Task objective - The entries that follow include a run beginning at the line with "[96,130,151,146] [96,165,294,180] [95,198,503,216]" and ending at the line with "[603,271,658,289] pad.py ->"; restate that run word for word and leave the rest out.

Detected change data -
□ □ □ □ □
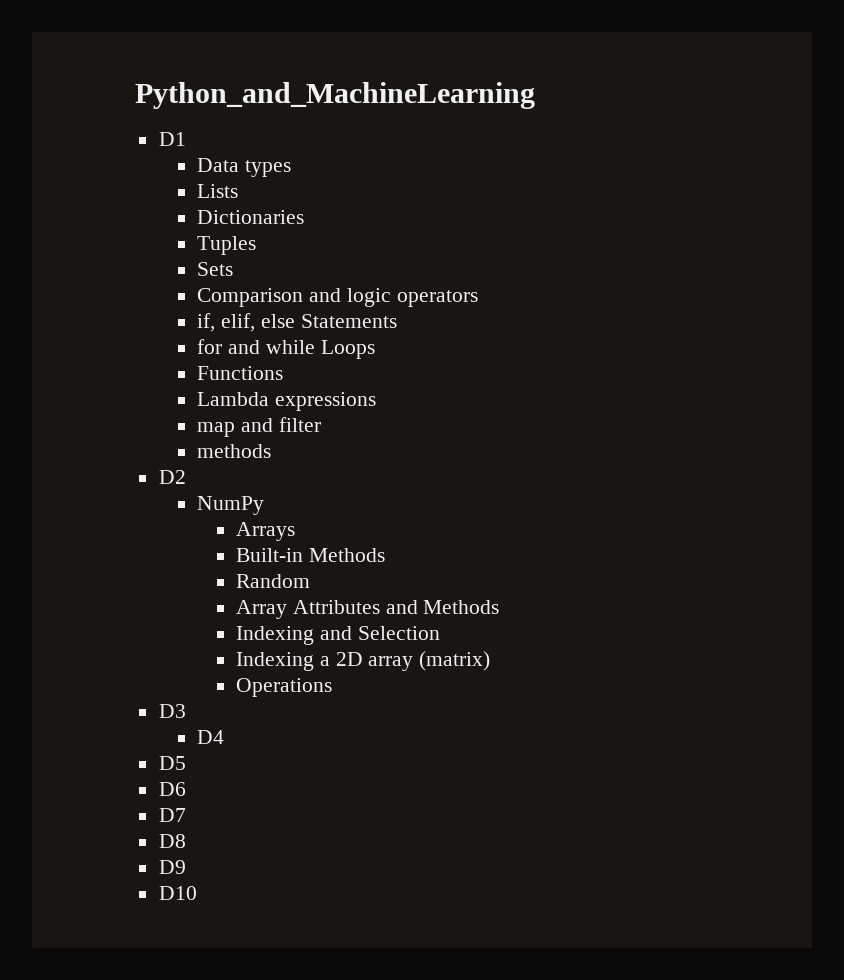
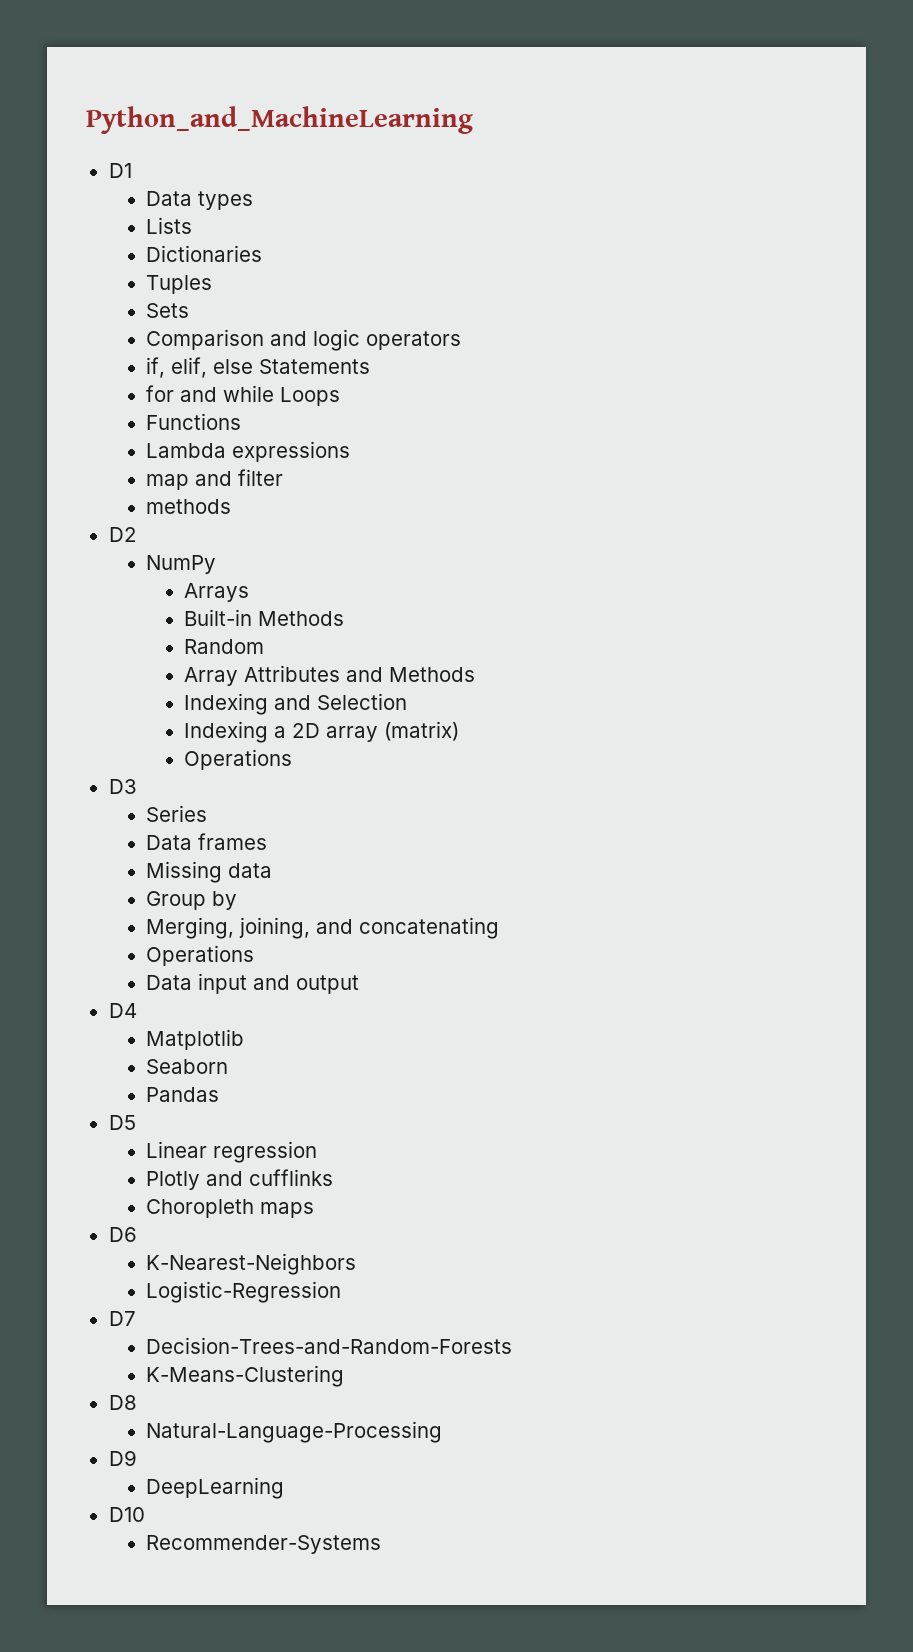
[197,730,225,744] [158,756,186,770] D4 // D5 -> [146,805,208,822] [146,833,268,850] [146,861,273,883] [146,891,238,910] [146,917,500,939] [146,945,255,966] [146,973,360,994] [108,1003,137,1018] [146,1029,245,1050] [146,1059,229,1074] [146,1087,220,1102] [108,1115,136,1130] [146,1141,318,1163] [146,1169,334,1190] [146,1199,315,1218] Series // Data frames // Missing data // Group by // Merging, joining, and concatenating // Operations // Data input and output // D4 // Matplotlib // Seaborn // Pandas // D5 // Linear regression // Plotly and cufflinks // Choropleth maps
(186, 789) none -> [146,1253,357,1275] [146,1281,342,1303] // K-Nearest-Neighbors // Logistic-Regression
(186, 815) none -> [146,1337,513,1354] [146,1365,345,1387] // Decision-Trees-and-Random-Forests // K-Means-Clustering
(186, 841) none -> [146,1421,443,1443] // Natural-Language-Processing
(186, 867) none -> [146,1477,285,1499] // DeepLearning
(197, 893) none -> [146,1535,382,1554] // Recommender-Systems

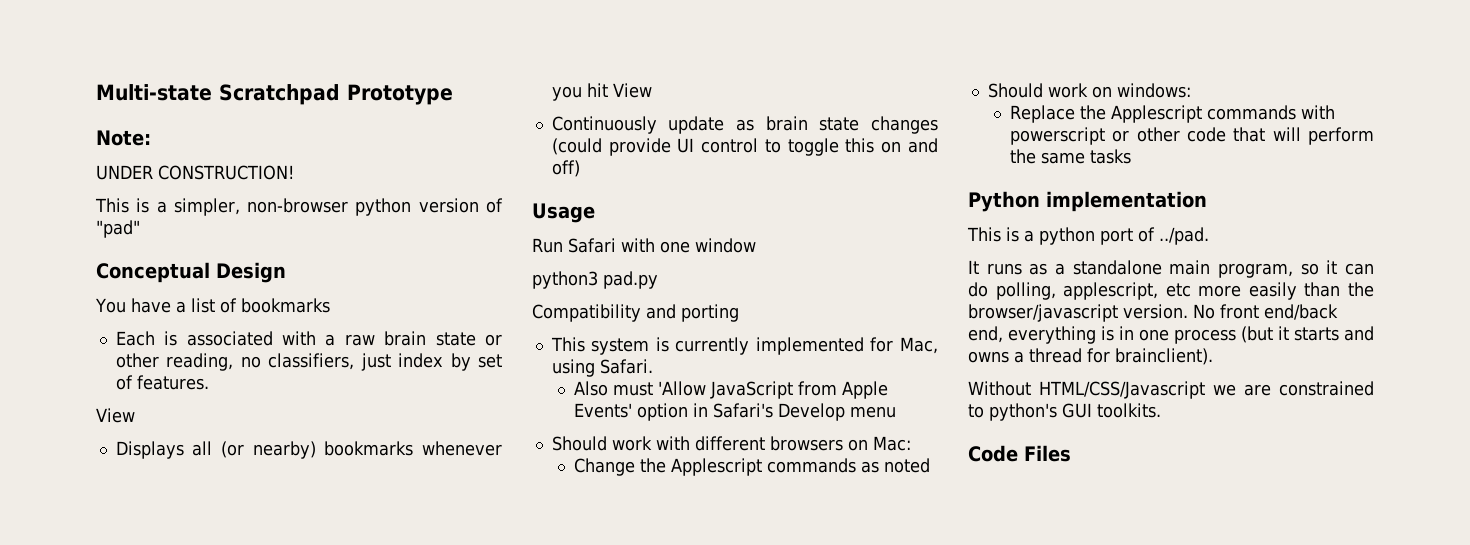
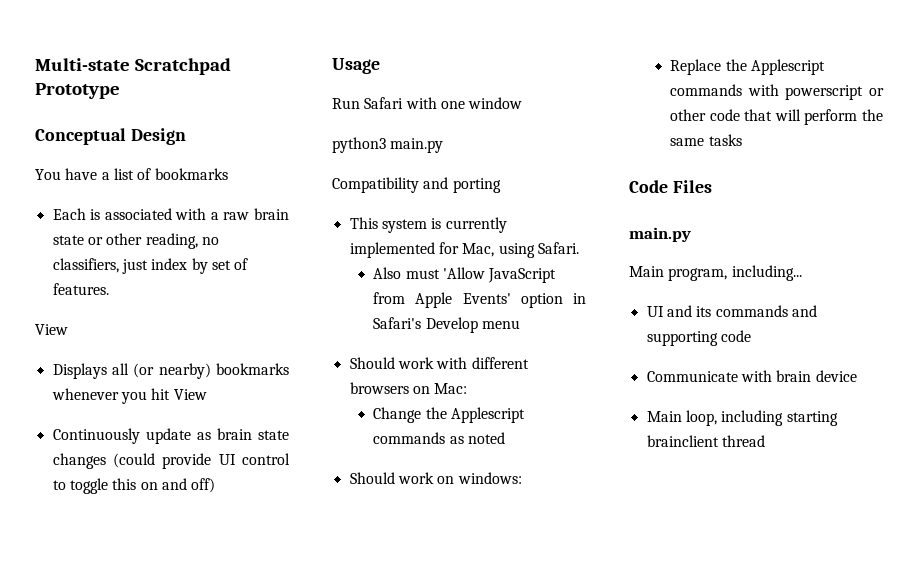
[96,130,151,146] [96,165,294,180] [95,198,503,216] [96,220,140,238] // Note: // UNDER CONSTRUCTION! // This is a simpler, non-browser python version of "pad" -> (120, 91) none
[603,271,658,289] pad.py -> [390,138,444,153] main.py
[968,191,1207,212] [967,227,1209,245] [968,260,1374,278] [968,282,1374,300] [968,304,1338,322] [968,326,1374,344] [968,348,1213,365] [968,381,1374,399] [968,403,1161,421] [968,445,1071,462] Python implementation // This is a python port of ../pad. // It runs as a standalone main program, so it can do polling, applescript, etc more easily than the browser/javascript version. No front end/back end, everything is in one process (but it starts and owns a thread for brainclient). // Without HTML/CSS/Javascript we are constrained to python's GUI toolkits. // Code Files -> [629,180,712,193] [629,227,691,242] [629,265,802,281] [646,305,817,317] [646,330,751,346] [646,370,857,382] [646,410,838,426] [646,435,765,447] Code Files // main.py // Main program, including... // UI and its commands and supporting code // Communicate with brain device // Main loop, including starting brainclient thread

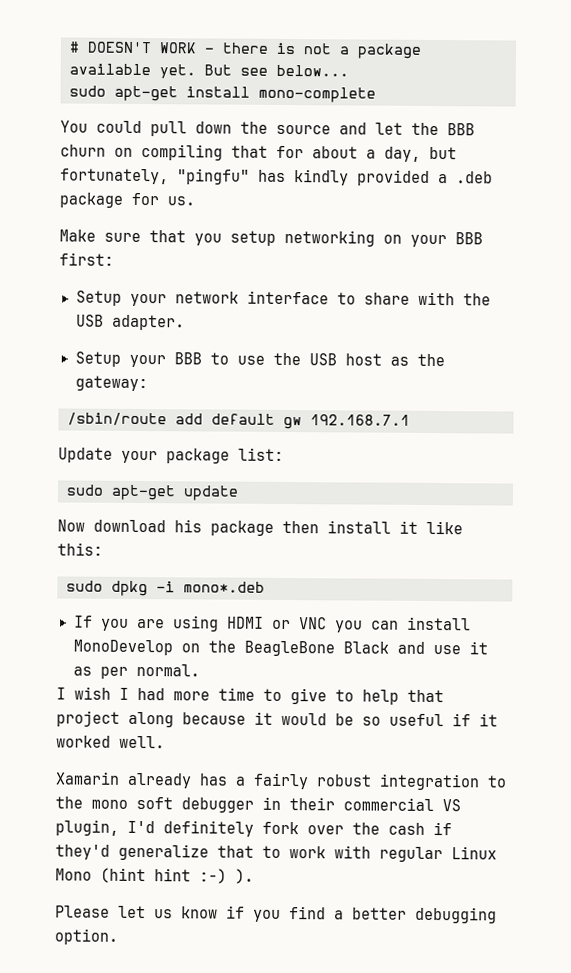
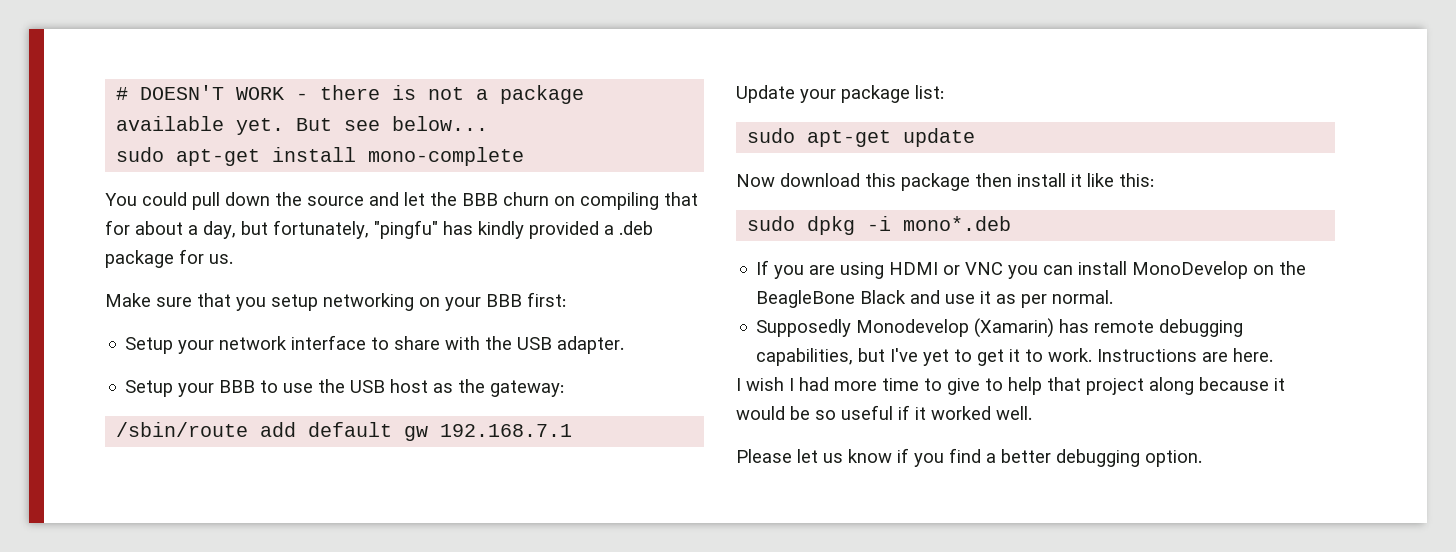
[174,519,202,533] his -> [865,173,896,187] this
(200, 670) none -> [756,318,1244,338] [756,348,1274,366] // Supposedly Monodevelop (Xamarin) has remote debugging capabilities, but I've yet to get it to work. Instructions are here.
[55,771,507,791] [55,796,461,813] [55,819,452,837] [55,843,497,863] [55,867,254,884] // Xamarin already has a fairly robust integration to the mono soft debugger in their commercial VS plugin, I'd definitely fork over the cash if they'd generalize that to work with regular Linux Mono (hint hint :-) ). -> (1032, 413) none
□ □ □ □ □
Task result -
[96,130,151,146] [96,165,294,180] [95,198,503,216] [96,220,140,238] // Note: // UNDER CONSTRUCTION! // This is a simpler, non-browser python version of "pad" -> (120, 91) none
[603,271,658,289] pad.py -> [390,138,444,153] main.py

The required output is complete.